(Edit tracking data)
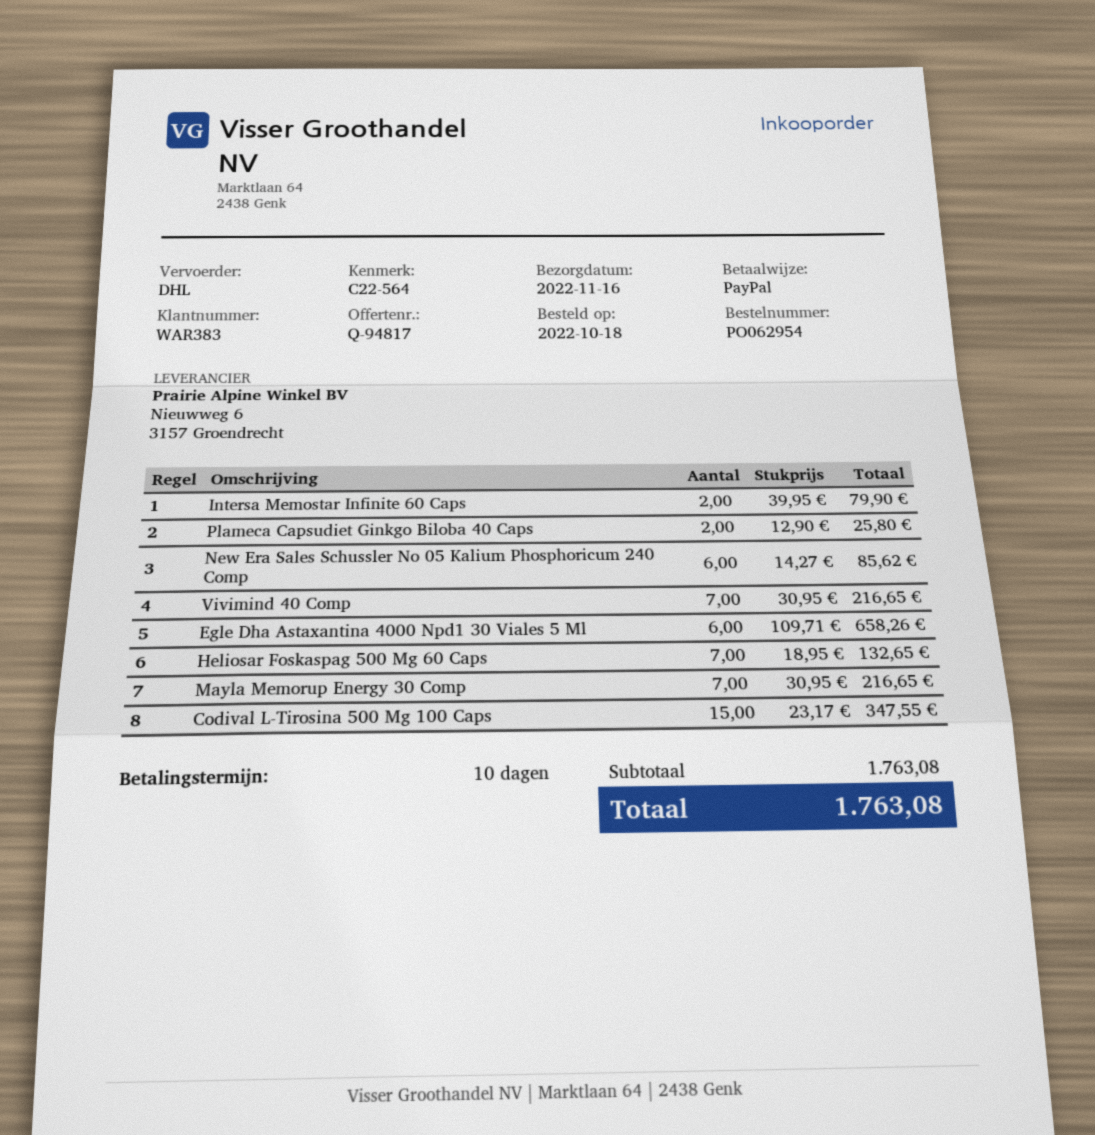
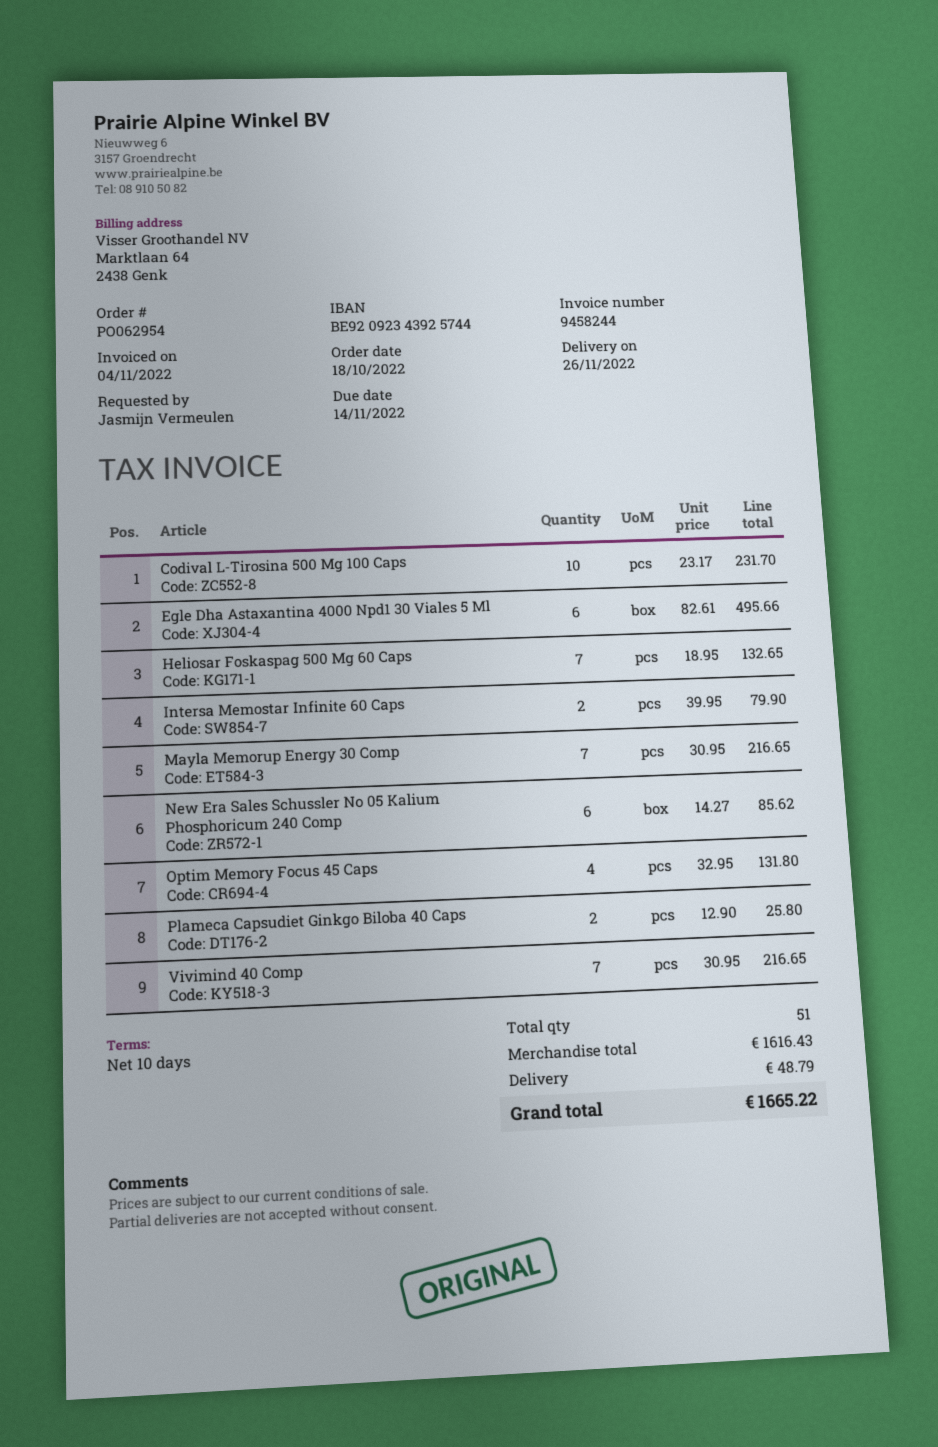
delivery date: 2022-11-16 -> 2022-11-26
Egle Dha Astaxantina 4000 Npd1 30 Viales 5 Ml: 6 x 109.71 = 658.26 -> 6 x 82.61 = 495.66
Codival L-Tirosina 500 Mg 100 Caps: 15 x 23.17 = 347.55 -> 10 x 23.17 = 231.70
Optim Memory Focus 45 Caps: none -> 4 x 32.95 = 131.80
subtotal: 1763.08 -> 1616.43
shipping: none -> 48.79
total: 1763.08 -> 1665.22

PROBLEM TO SOLVE:
Would you show every line in the data above that contains the string "Caps"?

WRITTEN SOLUTION:
Codival L-Tirosina 500 Mg 100 Caps: 15 x 23.17 = 347.55 -> 10 x 23.17 = 231.70
Optim Memory Focus 45 Caps: none -> 4 x 32.95 = 131.80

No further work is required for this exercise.